To do >> Every line of the records that holds the word "none" should be copied out.

Records shown >>
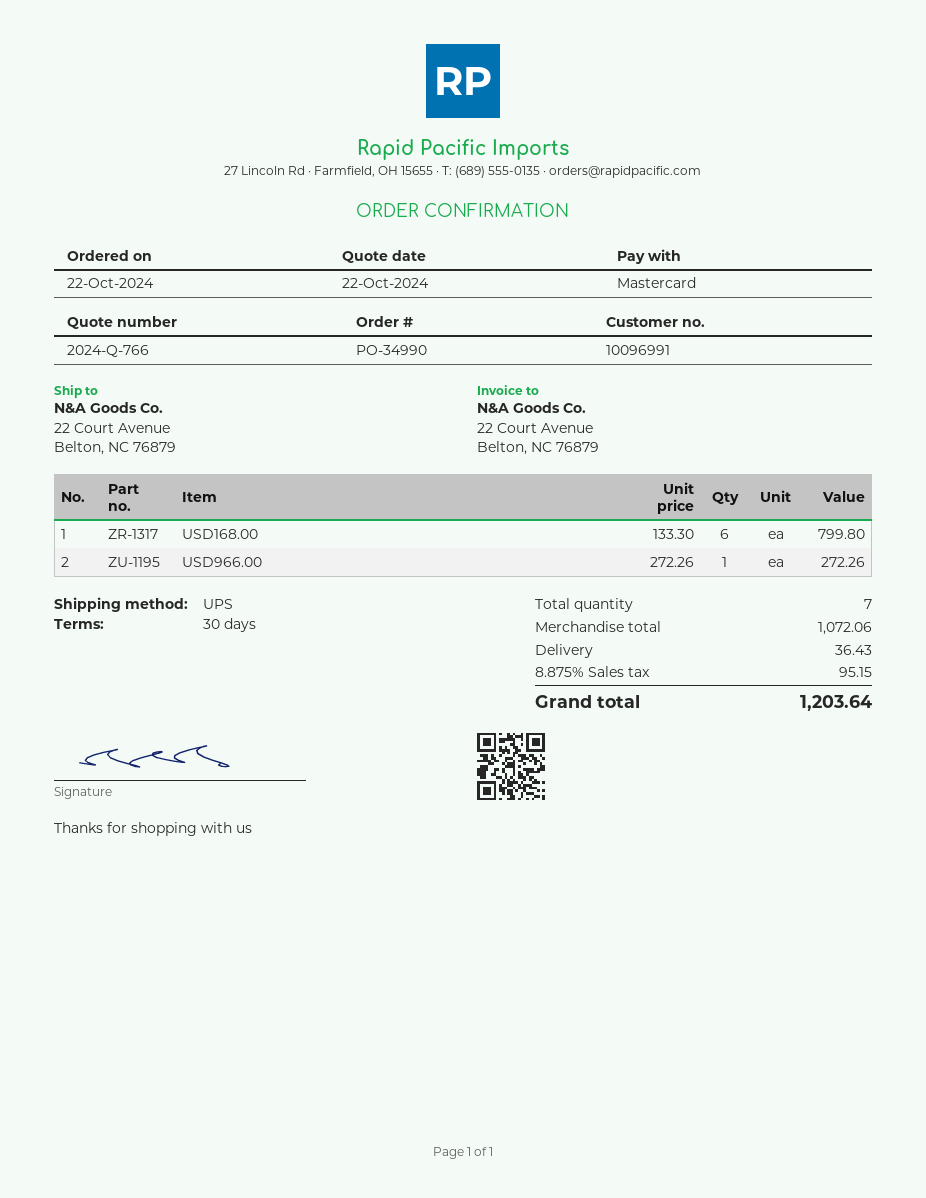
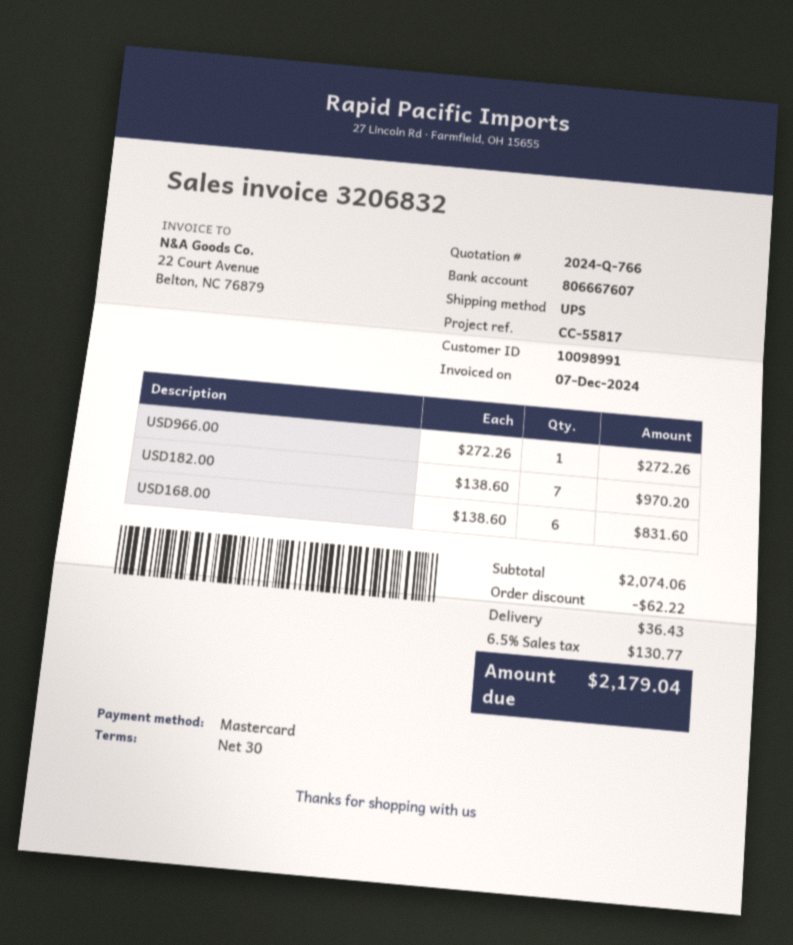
customer number: 10096991 -> 10098991
USD168.00: 6 x 133.30 = 799.80 -> 6 x 138.60 = 831.60
USD182.00: none -> 7 x 138.60 = 970.20
subtotal: 1072.06 -> 2074.06
discount: none -> 62.22
tax: 8.875% = 95.15 -> 6.5% = 130.77
total: 1203.64 -> 2179.04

The answer >>
USD182.00: none -> 7 x 138.60 = 970.20
discount: none -> 62.22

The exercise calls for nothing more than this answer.